I have to say reading that made me chuckle as I never did manage to be more prepared about any of my studies. Luckily, you did not take after me at all. I am so proud of how you have settled into grammar school life. Despite having relatively high demands on you for homework and standards, you have not once been late submitting work nor have you received any negative behaviour points at all since you started in September 2022. You have a strong work ethic and you also have a lot of personal responsibility, getting yourself up early every day for a ridiculously early bus. You don’t complain; you just get on with it.

It is also great to see that your friendships have settled down. It is such a hard part of growing up as a girl and it triggered so many memories of feeling excluded, hurt and generally desperate to fit in. I have really struggled with this particular phase of motherhood as you have started to pull away, spending more time in your bedroom, chatting with friends, and not needing me nearly as much. I also see so much of myself in you that it is difficult to remember to let you figure stuff out for yourself sometimes. I may think I have been through it all before but it is never going to be exactly the same and much as we are very similar in a lot of ways, we also have our differences.

So a little about you. I don’t need to say what new physical development you have mastered although I suppose I could mention that you are very good at cricket and sport in general (despite your protestations). Nor do I need to mention the new words you have learned, though you are a very talented writer. Your favourite subject at the moment is Spanish so I am delighted that you are a budding linguist. You also enjoy HIstory and English (of course) and whilst you don’t always love Maths, you are still an all-rounder so you do well in most subjects.

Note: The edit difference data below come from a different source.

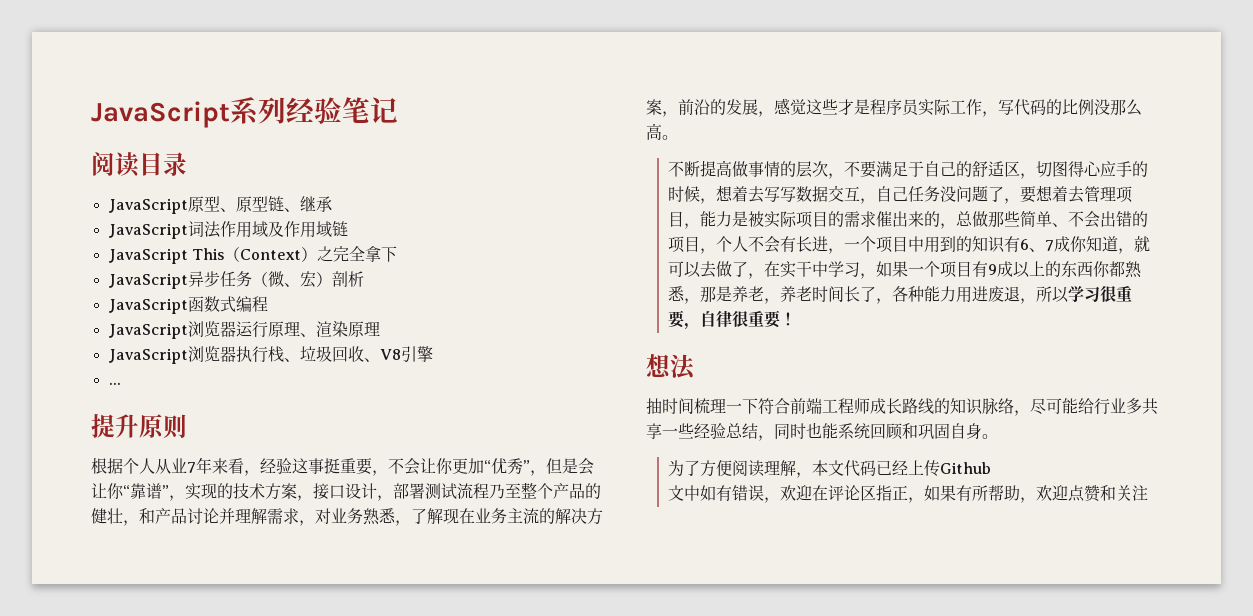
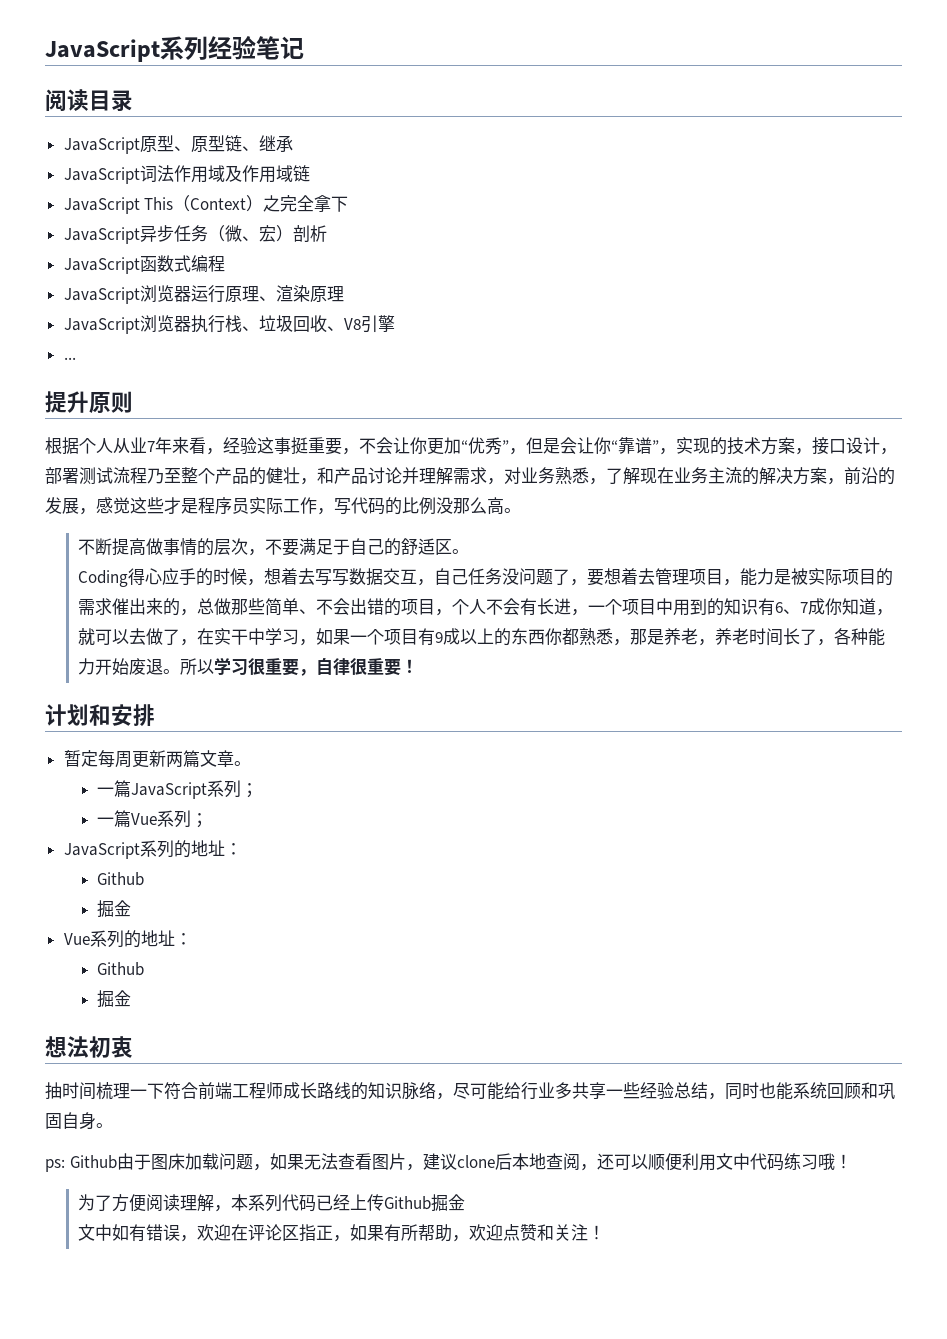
[1019,161,1068,179] ，切图 -> [452,549,470,554] [78,570,129,587] 。 // Coding
[955,286,1036,304] 用进废退， -> [95,658,181,675] 开始废退。
(796, 319) none -> [45,704,155,726] [63,750,251,768] [96,780,258,799] [96,810,208,828] [63,840,242,859] [96,872,144,886] [96,900,131,918] [63,930,192,948] [96,962,144,976] [96,990,131,1008] // 计划和安排 // 暂定每周更新两篇文章。 // 一篇JavaScript系列； // 一篇Vue系列； // JavaScript系列的地址： // Github // 掘金 // Vue系列的地址： // Github // 掘金
(696, 367) none -> [89,1036,133,1058] 初衷
(998, 436) none -> [45,1153,852,1172] // ps: Github由于图床加载问题，如果无法查看图片，建议clone后本地查阅，还可以顺便利用文中代码练习哦！
[827,460,844,476] 文 -> [248,1194,283,1212] 系列
(991, 468) none -> [431,1194,466,1212] 掘金
(1148, 493) none -> [588,1225,606,1240] ！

You are keen to get started with things like babysitting – in no time you will be able to look after Austin for us – and your current ambitions include being a lawyer or some sort of advocate for people who need help. You are doing well with your piano and are currently in the process of preparing for your Grade Two (you achieved a distinction in your Grade One despite leaving the exam in tears thinking you had failed!). You are way too tough on yourself and I worry about you almost constantly.

You are an amazing big sister who has so much love and patience for her little brother (who loves you back so much). We are so lucky that you get along well even though there are five years between you (and until February, six!). You are going to be a big part of making this Christmas extra magical for Austin and for that, I am very grateful.

I could rave about how wonderful you are until the cows come home but as it is almost time to go to pick you up from school (no bus home tonight on your birthday, thank you very much), I will just end by saying, thank you for being my baby girl. You will always be my baby girl.